Recorded data:
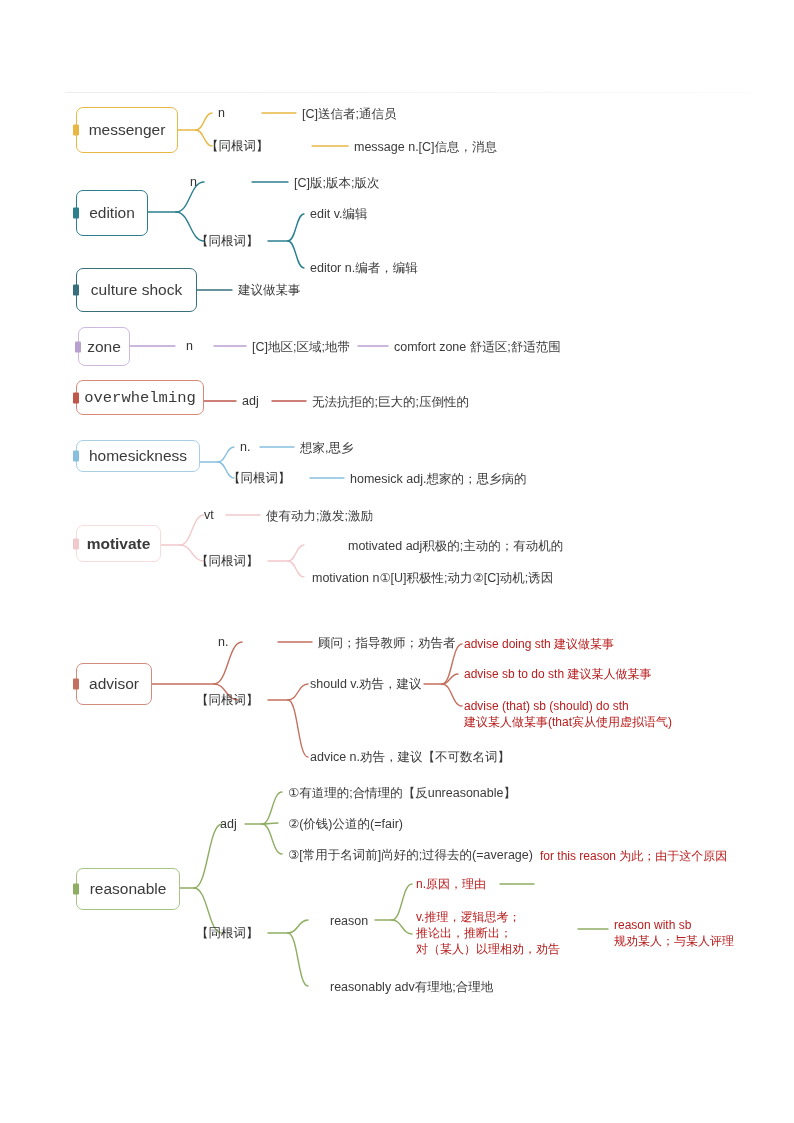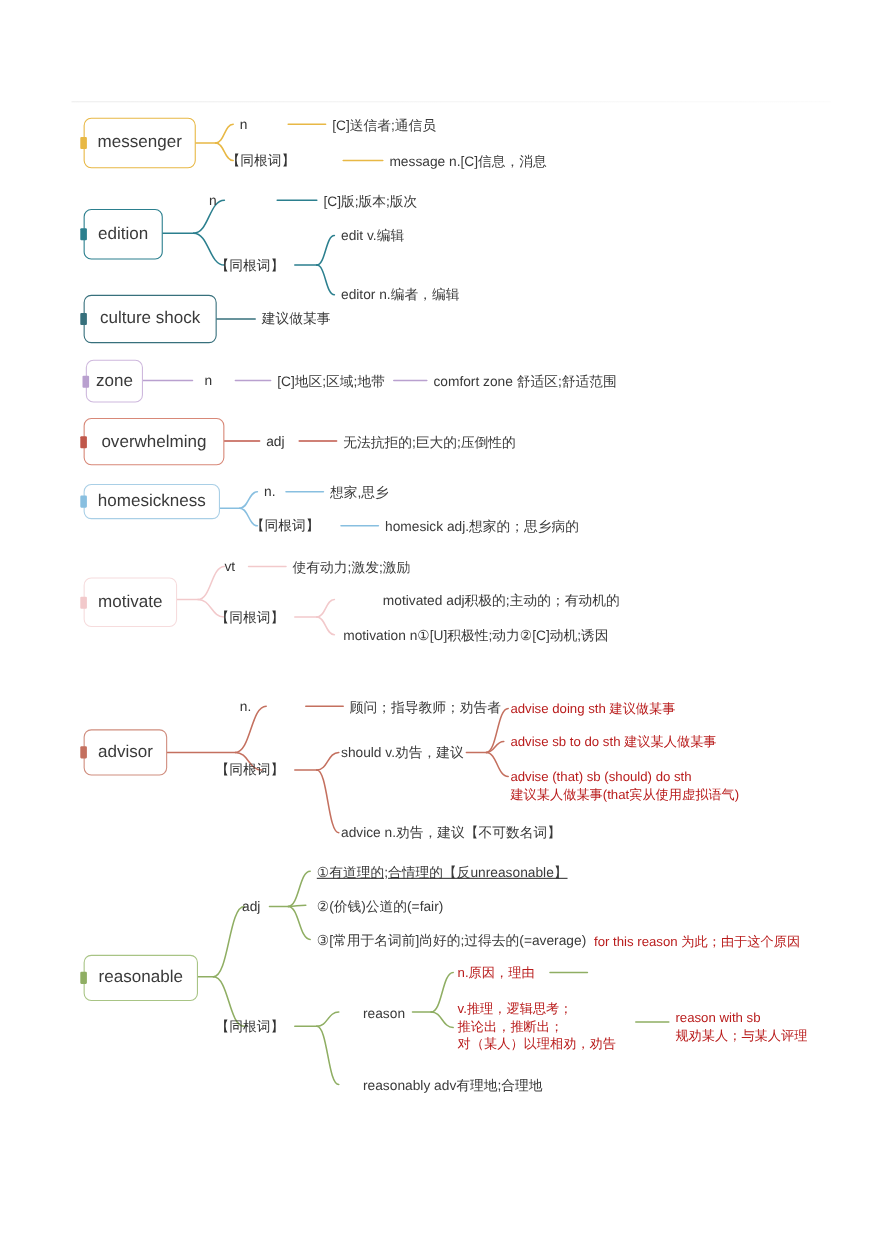--- a/index.html
+++ b/index.html
@@ -156,7 +156,7 @@
   <div class="lbl lvl2" style="left:252px;top:339px;">[C]地区;区域;地带</div>
   <div class="lbl lvl2" style="left:394px;top:339px;">comfort zone 舒适区;舒适范围</div>
 
-  <div class="node" style="left:76px;top:380px;width:128px;height:43px;border-color:#d88878;">
+  <div class="node" style="left:76px;top:380px;width:128px;height:35px;border-color:#d88878;font-family:Liberation Mono, monospace;">
     <span class="tab" style="background:#c0574a;"></span>
     <span>overwhelming</span>
   </div>

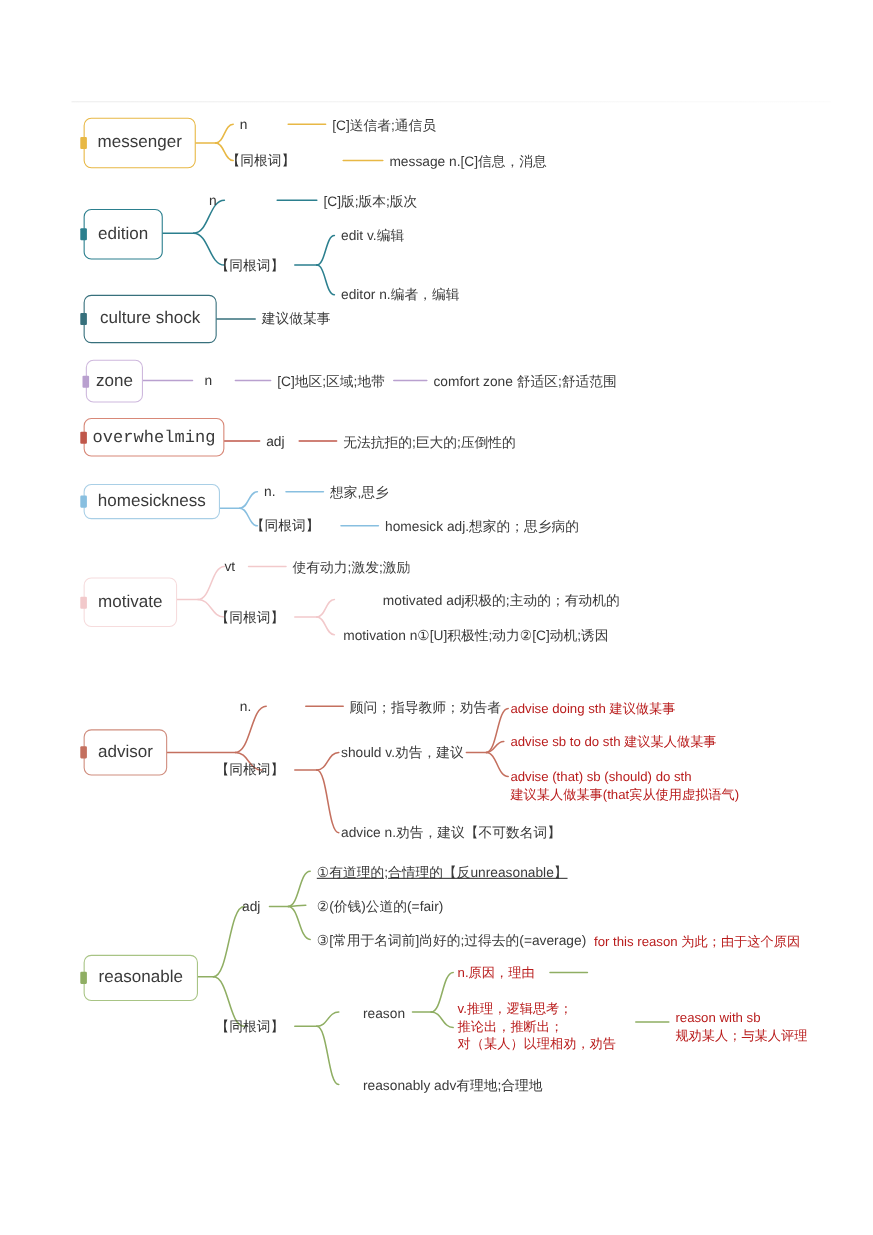--- a/index.html
+++ b/index.html
@@ -172,7 +172,7 @@
   <div class="lbl lvl1" style="left:228px;top:470px;">【同根词】</div>
   <div class="lbl lvl2" style="left:350px;top:471px;">homesick adj.想家的；思乡病的</div>
 
-  <div class="node" style="left:76px;top:525px;width:85px;height:45px;border-color:#f6dcdd;">
+  <div class="node" style="left:76px;top:525px;width:85px;height:37px;border-color:#f6dcdd;font-weight:bold;">
     <span class="tab" style="background:#f2c9cb;"></span>
     <span>motivate</span>
   </div>

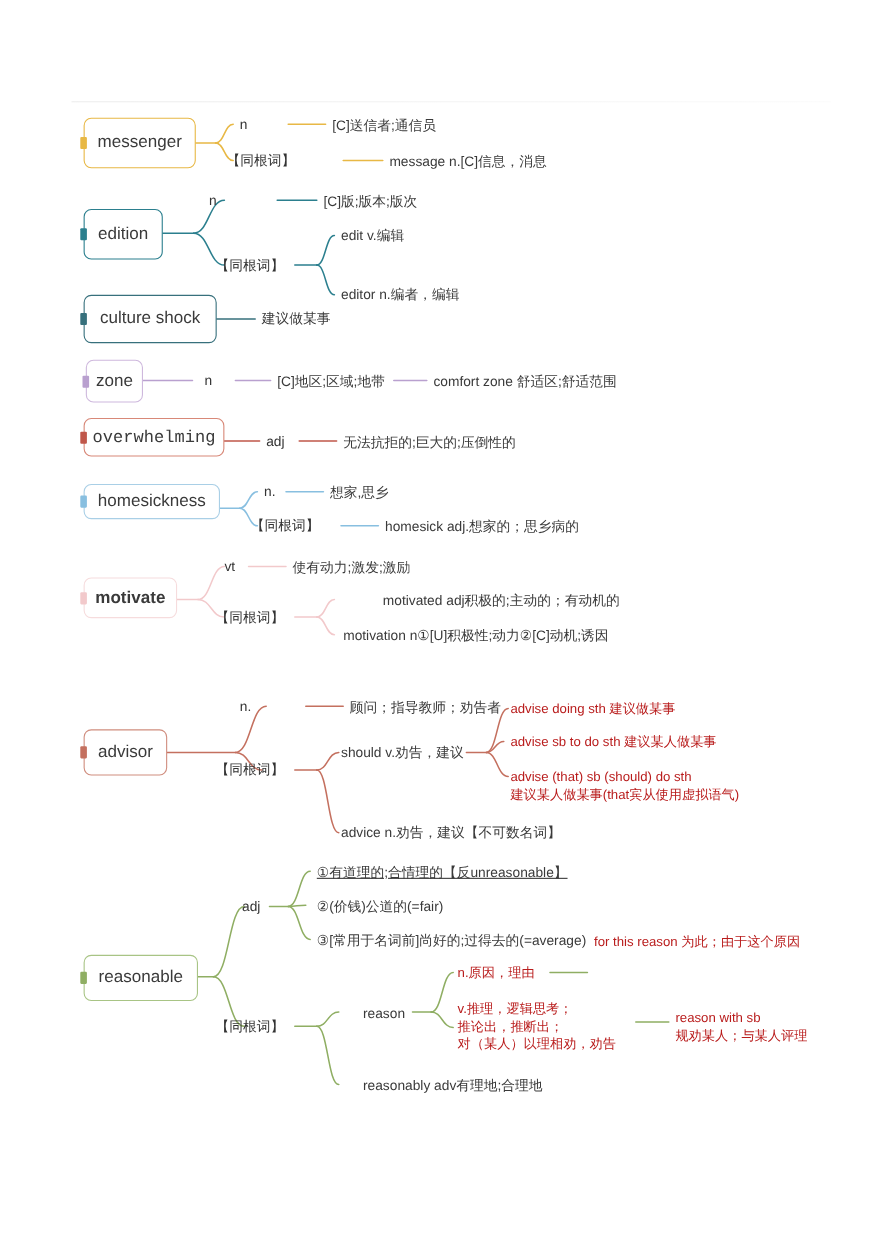--- a/index.html
+++ b/index.html
@@ -201,7 +201,7 @@
     <span>reasonable</span>
   </div>
   <div class="lbl lvl1" style="left:220px;top:816px;">adj</div>
-  <div class="lbl lvl2" style="left:288px;top:785px;text-decoration:underline;">①有道理的;合情理的【反unreasonable】</div>
+  <div class="lbl lvl2" style="left:288px;top:785px;">①有道理的;合情理的【反unreasonable】</div>
   <div class="lbl lvl2" style="left:288px;top:816px;">②(价钱)公道的(=fair)</div>
   <div class="lbl lvl2" style="left:288px;top:847px;">③[常用于名词前]尚好的;过得去的(=average)</div>
 

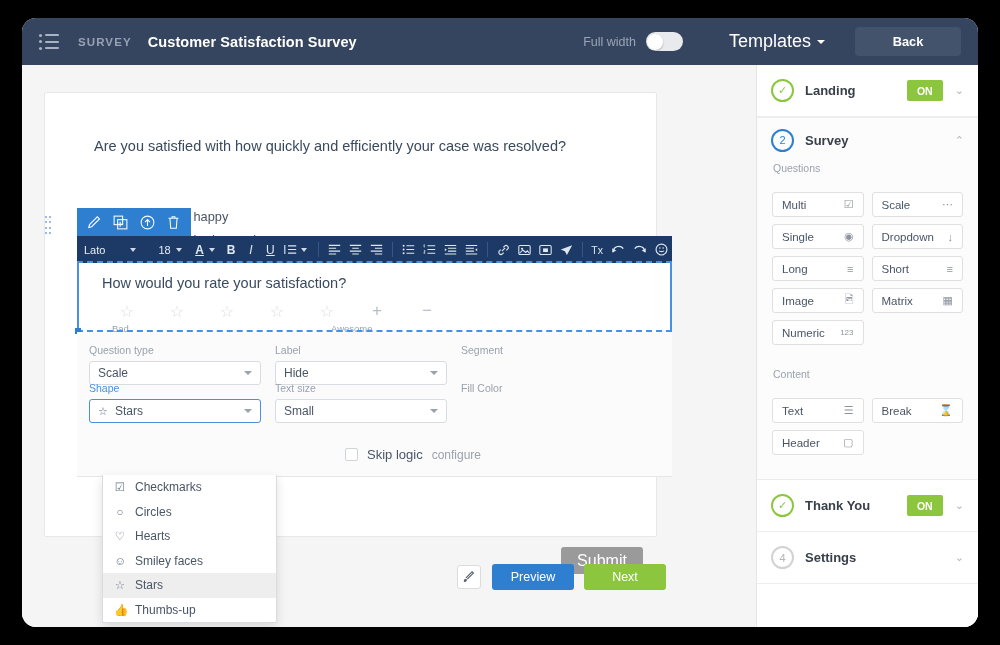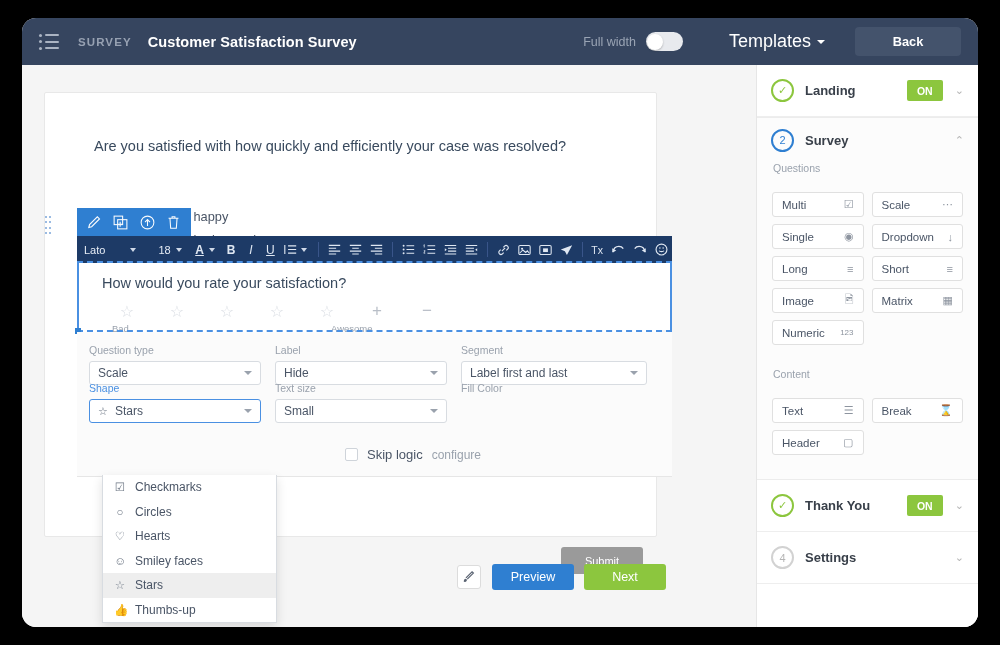--- a/index.html
+++ b/index.html
@@ -501,10 +501,6 @@
 
           <div class="field" style="left:384px; top:12px; width:186px;">
             <div class="field-label">Segment</div>
-            <div class="select-box">
-              <span>Label first and last</span>
-              <span class="scaret"></span>
-            </div>
           </div>
 
           <div class="field" style="left:12px; top:50px; width:172px;">

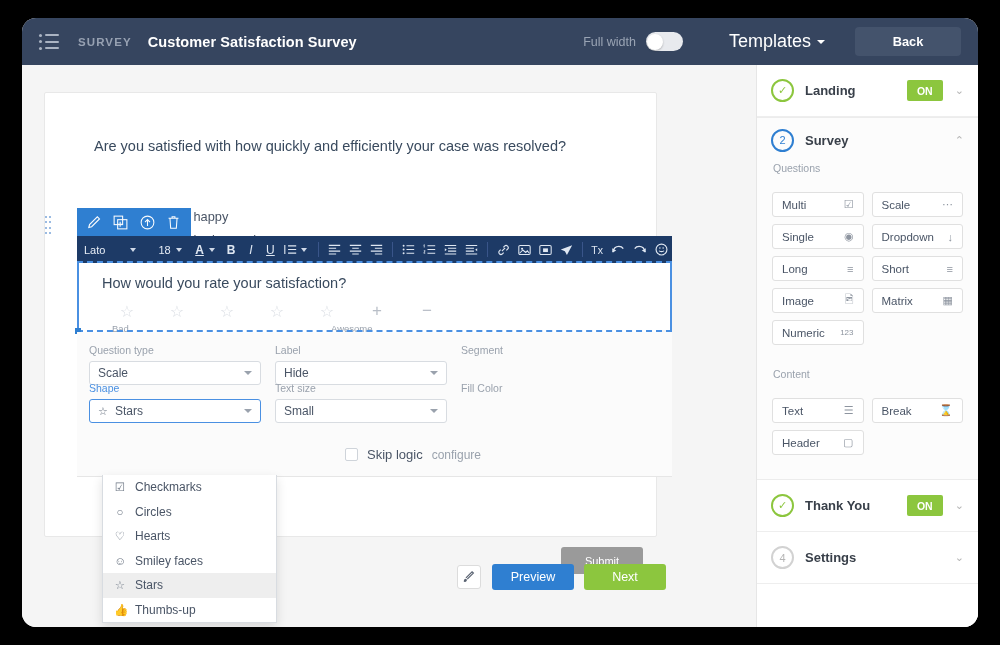--- a/index.html
+++ b/index.html
@@ -98,7 +98,7 @@
 
   .submit-btn {
     position:absolute; left:516px; top:454px; width:82px; height:27px;
-    background:#9a9a9a; color:#ffffff; font-size:11px;
+    background:#9a9a9a; color:#ffffff; font-size:16px;
     display:flex; align-items:center; justify-content:center; border-radius:3px;
     cursor:pointer;
   }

WHAT THIS TASK INVOLVES:
If a line of the entries above holds the word "ffffff", count it; report only how many such lines there are.

SOLUTION TO THIS TASK:
2